EXERCISE DESCRIPTION: Print the data below exactly, but only the lines from the one containing "quote number: QT4906 -> QT4096" down to the one containing "total: 1082.00 -> 1020.00", inclusive.

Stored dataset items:
^^^^^^^^^^^^^^^^

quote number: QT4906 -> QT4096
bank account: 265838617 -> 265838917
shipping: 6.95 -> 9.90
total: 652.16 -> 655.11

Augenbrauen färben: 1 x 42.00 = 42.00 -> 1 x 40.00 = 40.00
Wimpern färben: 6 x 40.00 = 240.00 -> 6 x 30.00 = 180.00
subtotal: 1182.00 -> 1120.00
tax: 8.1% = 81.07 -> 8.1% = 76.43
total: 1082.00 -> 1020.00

^^^^^^^^^^^^^^^^

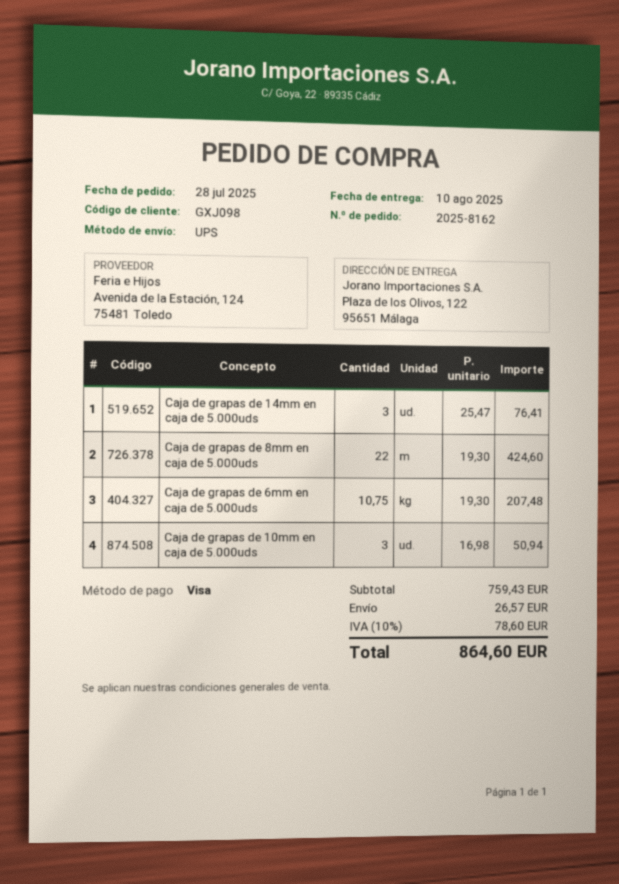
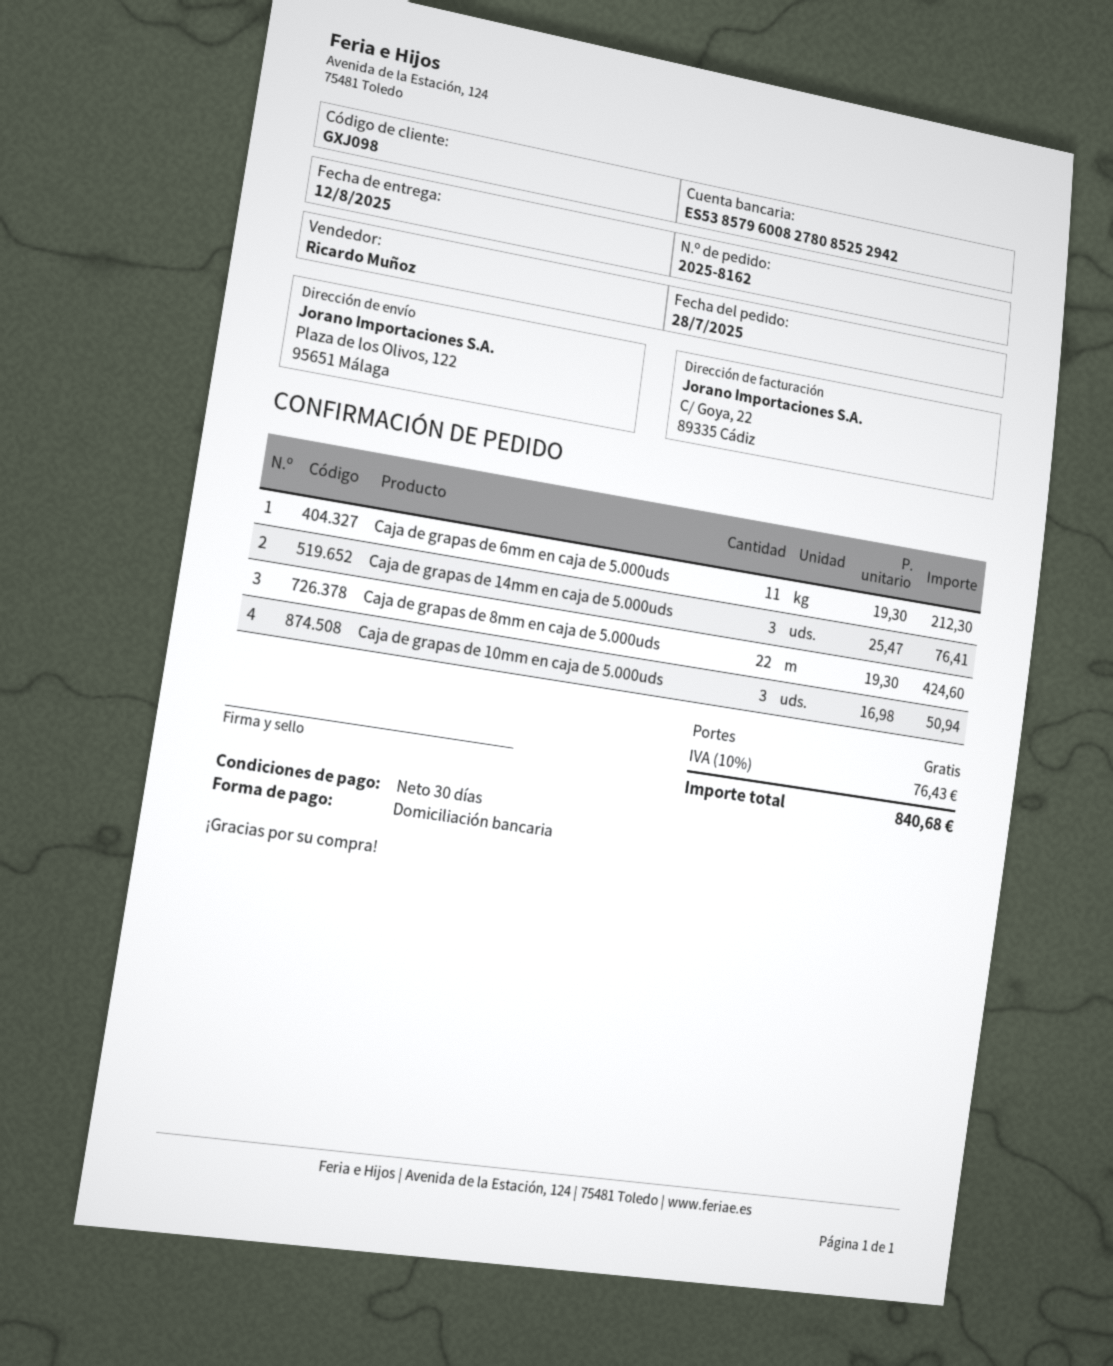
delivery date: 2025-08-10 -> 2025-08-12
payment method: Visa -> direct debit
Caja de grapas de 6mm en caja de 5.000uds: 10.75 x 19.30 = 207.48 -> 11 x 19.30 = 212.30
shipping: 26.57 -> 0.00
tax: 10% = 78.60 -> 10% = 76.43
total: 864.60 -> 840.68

^^^^^^^^^^^^^^^^

SOLUTION TO THIS TASK:
quote number: QT4906 -> QT4096
bank account: 265838617 -> 265838917
shipping: 6.95 -> 9.90
total: 652.16 -> 655.11

Augenbrauen färben: 1 x 42.00 = 42.00 -> 1 x 40.00 = 40.00
Wimpern färben: 6 x 40.00 = 240.00 -> 6 x 30.00 = 180.00
subtotal: 1182.00 -> 1120.00
tax: 8.1% = 81.07 -> 8.1% = 76.43
total: 1082.00 -> 1020.00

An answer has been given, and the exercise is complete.